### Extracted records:
[Start of section]

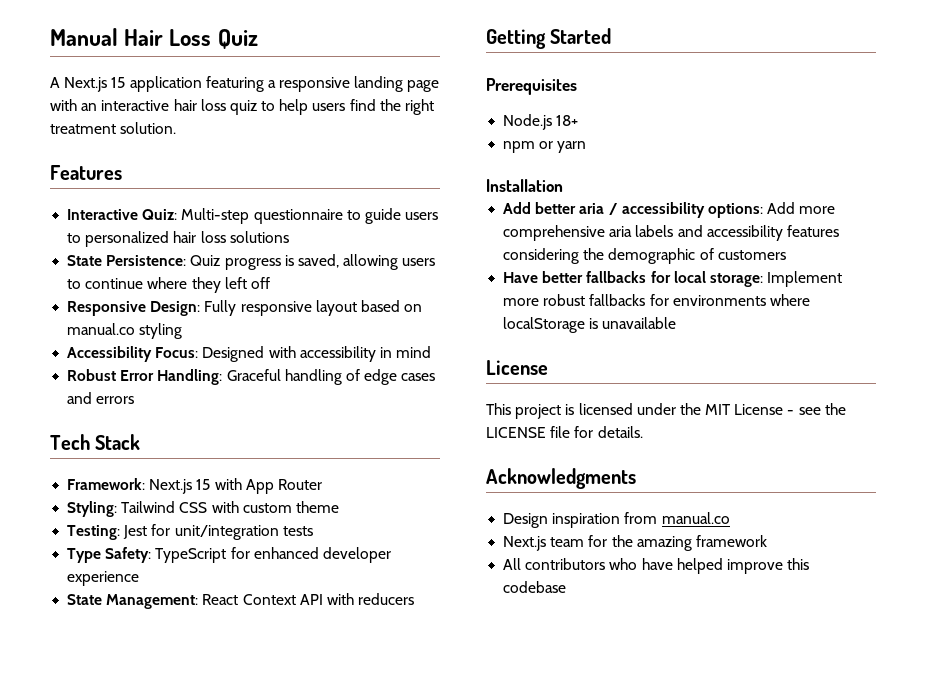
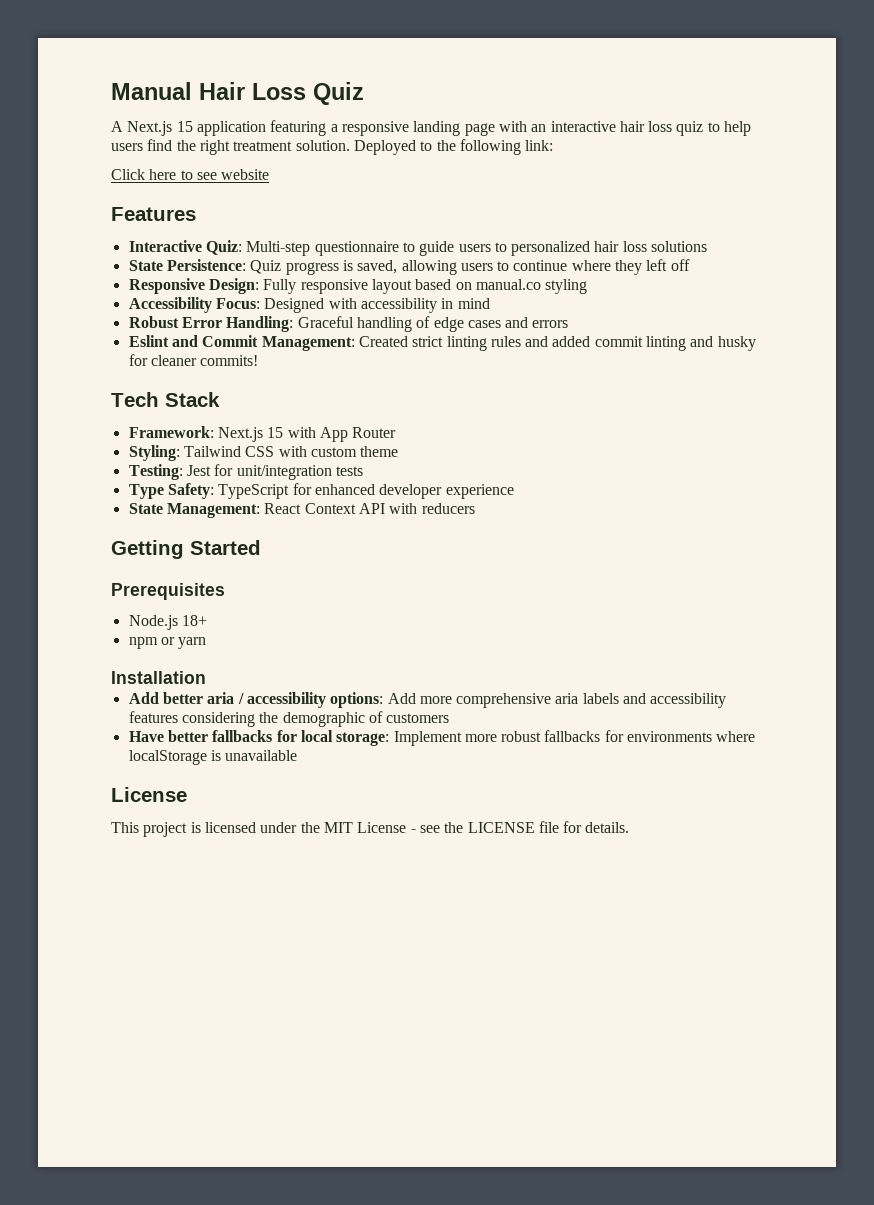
+ Deployed to the following link:
+ Click here to see website
+ Eslint and Commit Management: Created strict linting rules and added commit linting and husky for cleaner commits!
- Acknowledgments
- Design inspiration from manual.co
- Next.js team for the amazing framework
- All contributors who have helped improve this codebase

[End of section]

The lines above, starting at the one with "to see website" and ending at the one with "- Next.js team for the amazing framework", are the only ones to return, exactly as written.

+ Click here to see website
+ Eslint and Commit Management: Created strict linting rules and added commit linting and husky for cleaner commits!
- Acknowledgments
- Design inspiration from manual.co
- Next.js team for the amazing framework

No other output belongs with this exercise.